As we have seen in Dreamworld 3, the mainstream media has been a historical tool to distort people’s ideas of each other. It sells misogynistic images, exploits the queer image for financial purposes and perpetually marginalizes transsexuals. Knowing this, it is a fitting exercise to critique representations that are not only disrespectful but on the whole, contradictory. However, when do we know what is too much or too little representation (i.e. heterosexual couples)? When do we know that the representation is genuine (i.e. queer couples behaving heterosexually)? When do we know if it’s enough to be fair?
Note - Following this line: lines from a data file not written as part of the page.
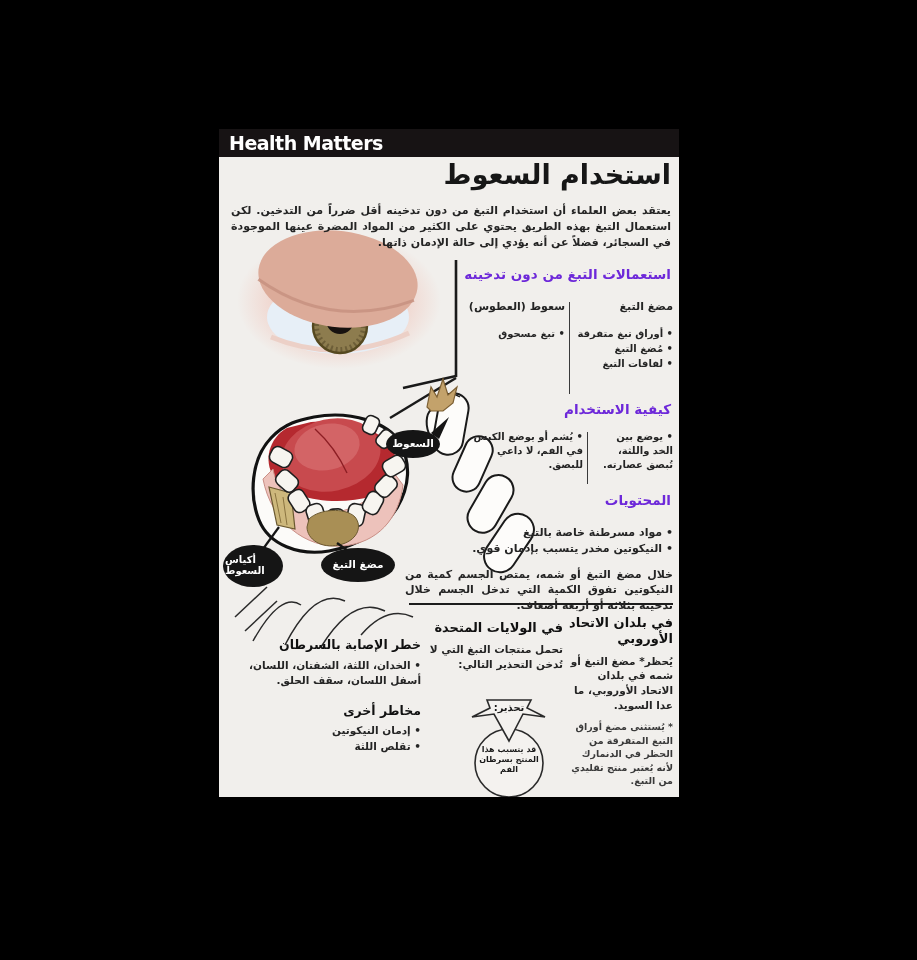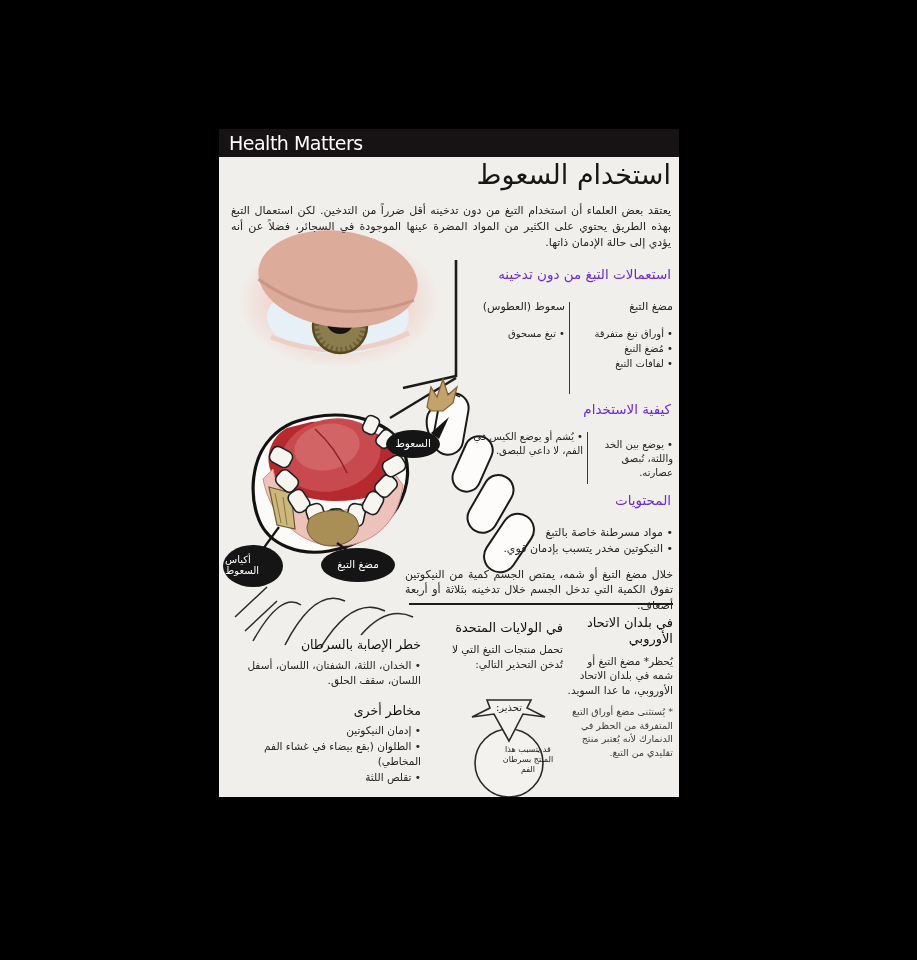--- a/index.html
+++ b/index.html
@@ -10,7 +10,7 @@
   }
   .panel{
     position:absolute;left:219px;top:129px;width:460px;height:668px;
-    background:#f1efec;color:#1a1a1a;font-weight:normal;
+    background:#f1efec;color:#1a1a1a;font-weight:bold;
   }
   .abs{position:absolute;}
   .headerbar{

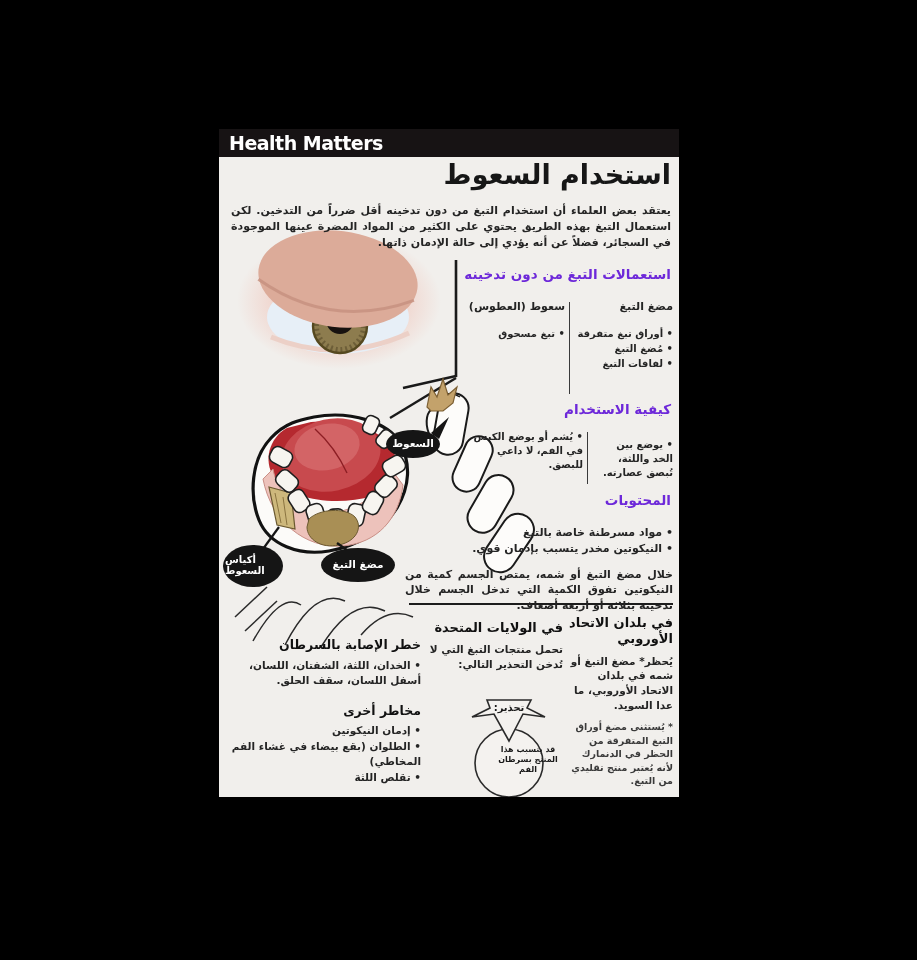--- a/index.html
+++ b/index.html
@@ -203,7 +203,7 @@
   <div class="vdiv" style="left:350px;top:173px;height:92px;"></div>
 
   <div class="sechead txt" style="top:272px;">كيفية الاستخدام</div>
-  <div class="col txt bullets" style="top:309px;left:374px;width:80px;">
+  <div class="col txt bullets" style="top:301px;left:374px;width:80px;">
     <div>يوضع بين الخد واللثة، تُبصق عصارته.</div>
   </div>
   <div class="col txt bullets" style="top:301px;left:254px;width:110px;">

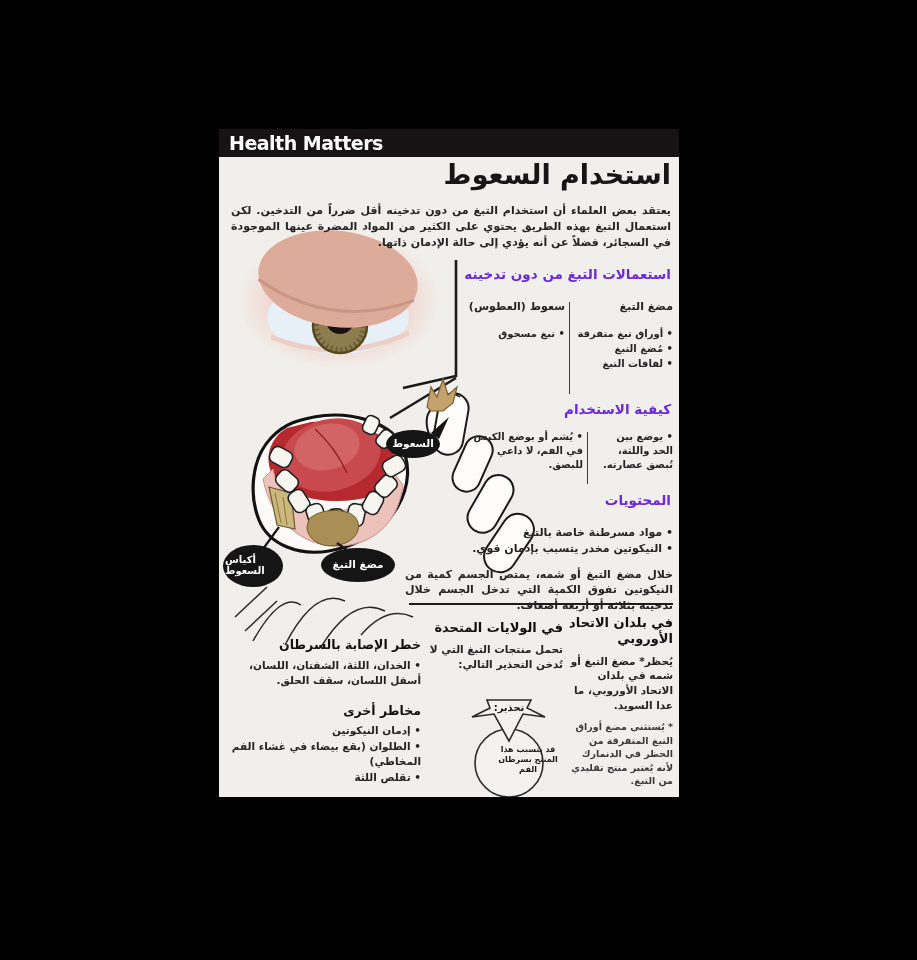--- a/index.html
+++ b/index.html
@@ -244,7 +244,6 @@
     <div class="subhead2">مخاطر أخرى</div>
     <div class="bullets">
       <div>إدمان النيكوتين</div>
-      <div>الطلوان (بقع بيضاء في غشاء الفم المخاطي)</div>
       <div>تقلص اللثة</div>
     </div>
   </div>

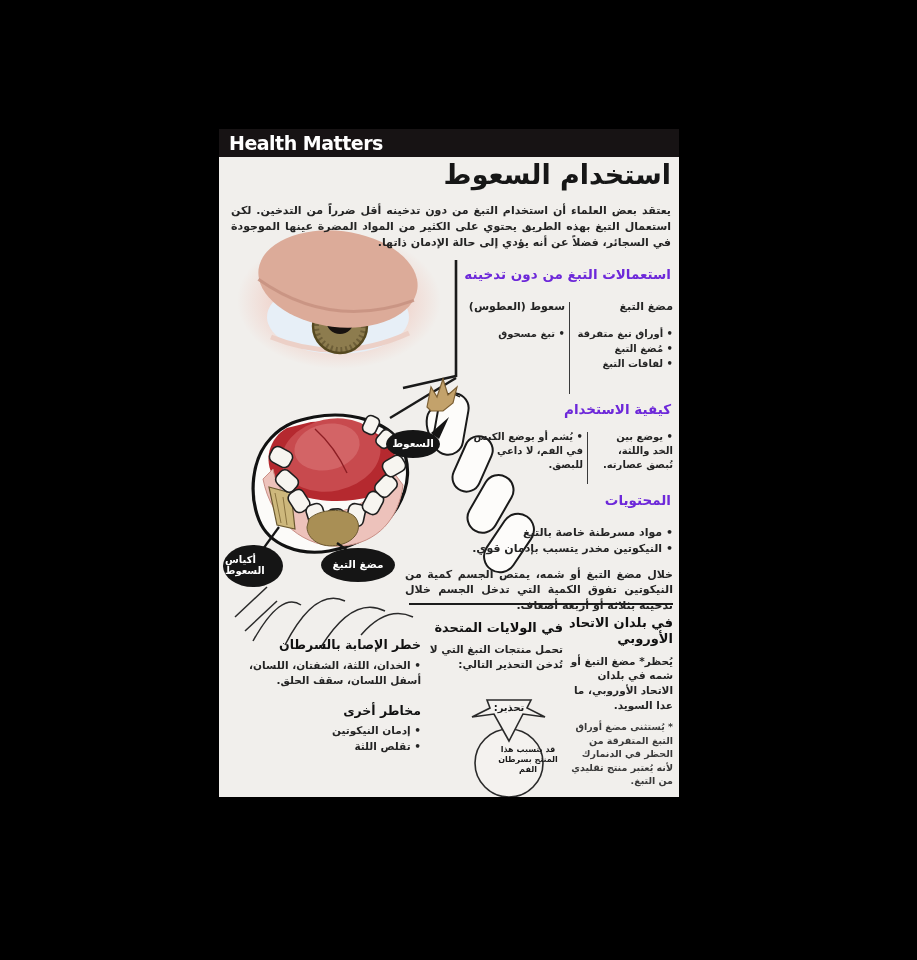--- a/index.html
+++ b/index.html
@@ -49,7 +49,7 @@
     line-height:1.08;display:flex;align-items:center;justify-content:center;
   }
   .warnttl{position:absolute;z-index:3;direction:rtl;text-align:center;font-size:10px;color:#1a1a1a;}
-  .warntxt{position:absolute;z-index:3;direction:rtl;text-align:center;font-size:8px;line-height:1.25;color:#1a1a1a;padding-left:19px;}
+  .warntxt{position:absolute;z-index:3;direction:rtl;text-align:center;font-size:8px;line-height:1.25;color:#1a1a1a;}
 </style>
 </head>
 <body>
I would contextualize the answer to this question with Samuel A Chamber’s definition of a norm. He says, “A norm implicitly, and sometimes explicitly, demands, presumes, expects and calls for the normal. This means that norms construct and continuously reinforce (even if only in the background) our idea of ‘the normal’…” I would argue that any type media that promotes egalitarian norms, or is one consistent with the love of humanity, can be fair. Those that are not informed of past oppressions, or at very least, remotely aware of themselves, are promoting an individualistic mindset that assumes depictions of human life are neutral. Depictions of human life can never be neutral. They assert norms and therefore, behaviors.
To assess if a type of media is unfair, we need to evaluate the extent to which it “expects and calls for a norm” that falls outside the aforementioned parameters. The discrepancy between what is considered normal in the media and what is the real-world experience of its audience (more likely, a diverse world), hints at the extent of the injustice produced.